GM Brings the Cadillac SRX Home – Spring Hill Tennessee, Plant Replaces Mexico

Posted by at 3:18 pm on August 28, 2014

General Motors and the UAW confirmed Wednesday that the automaker will build the next-generation Cadillac SRX at its Spring Hill manufacturing plant, where it also will invest another $185 million to build new gasoline engines. The engine work retains 390 jobs, GM said.

The SRX crossover is currently built in Mexico. As part of the last national labor agreement with the United Auto Workers, GM agreed to relocate production of a vehicle from Mexico, which will bring jobs back to the U.S. The automaker previously announced $350 million in investment at Spring Hill for two midsize vehicles which are expected to create or retain about 1,800 jobs. The SRX is one of those vehicles.

The SRX has been Cadillac’s top-selling nameplate through July. Sales of the SRX crossover have totaled 33,463 through the first seven months of the year, up 15.7 percent.
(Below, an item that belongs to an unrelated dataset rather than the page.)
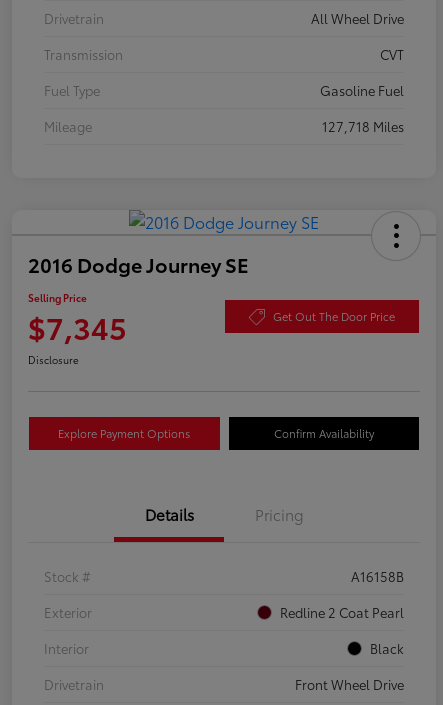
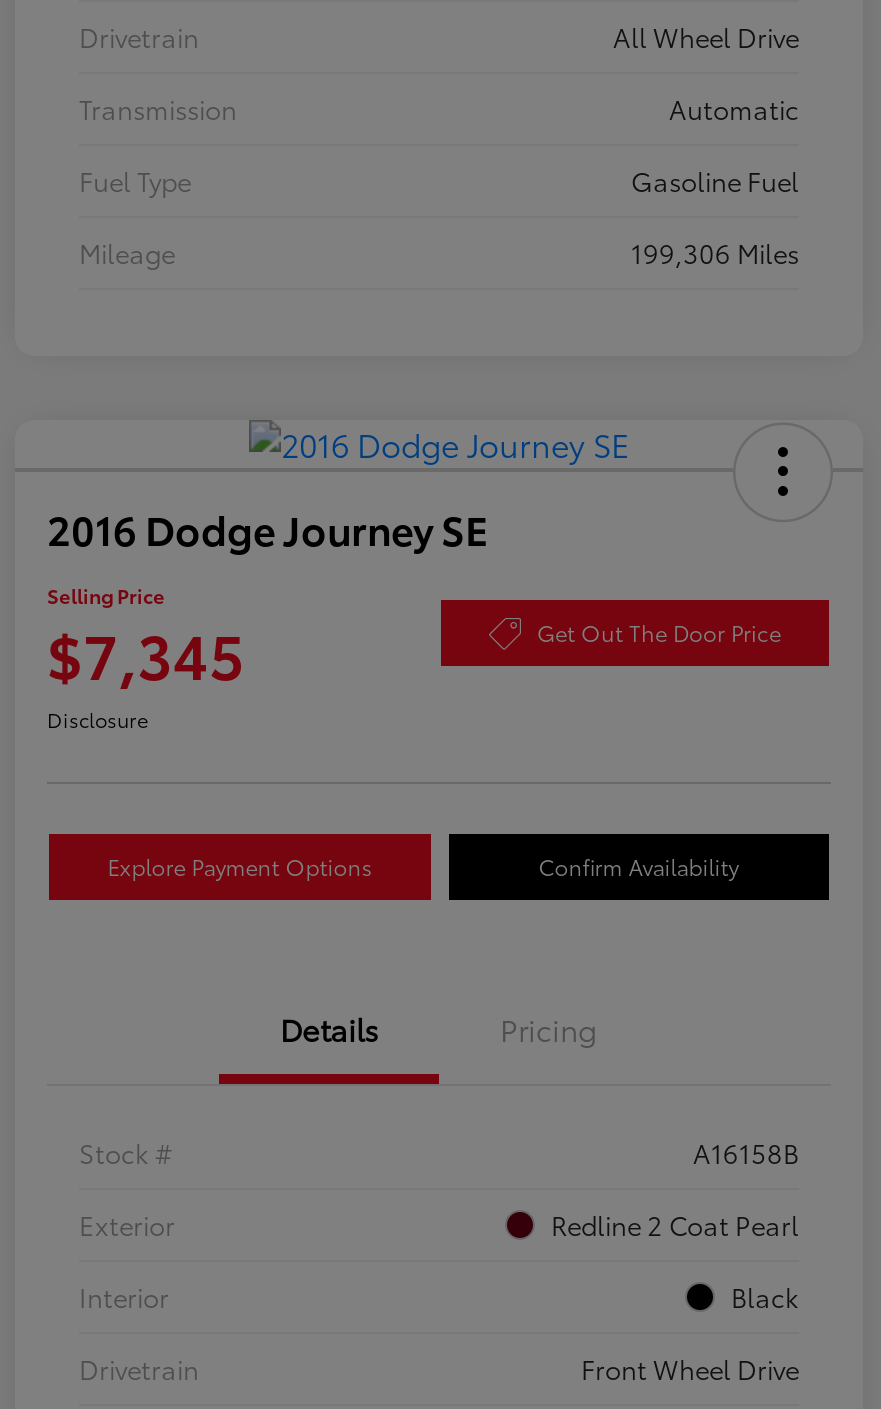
- CVT
+ Automatic

- 127,718 Miles
+ 199,306 Miles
Workers at Spring Hill build four-cylinder versions of the Chevrolet Equinox crossover that supplements production at two other facilities. The plant is the sole manufacturing location for the special white-diamond color Equinox. The plant is billed as a highly flexible operation, with the ability to build any car or crossover.

GM’s Spring Hill complex employs about 2,300, including about 1,600 hourly workers, 300 salaried workers and about 400 from third parties. GM’s largest plant in North America includes engine and stamping plants, and injection molding and painting operations.

GM said Spring Hill is one of six global locations the company has chosen to produce the engine which the company is building to support customer demand for fuel-sipping engines. Flint is another site; others are in Mexico, Hungary, South Korea and China.

The company did not provide timing on when Spring Hill will begin building the engines, but said it is part of an all-new set of Ecotec powerplants that will be used in 27 GM vehicles by the 2017 model year. The company said the engines will power many “high-volume small car and compact crossover vehicles.”

“These announcements today reinforce our absolute faith in this facility and our strong commitment to this community,” GM North America Manufacturing Manager Arvin Jones said.

The new Ecotec products include 11 engines with three- and four-cylinder variants. The company said the engines will range from 1-liter to 1.5-liter engines, some turbocharged, and with horsepower ratings ranging from 75 to 165 horsepower.

Spring Hill builds three Ecotec engines now: the 2.-liter turbocharged, 2.4-liter four-cylinder and 2.5-liter four-cylinder engine used in vehicles such as the Chevy Malibu.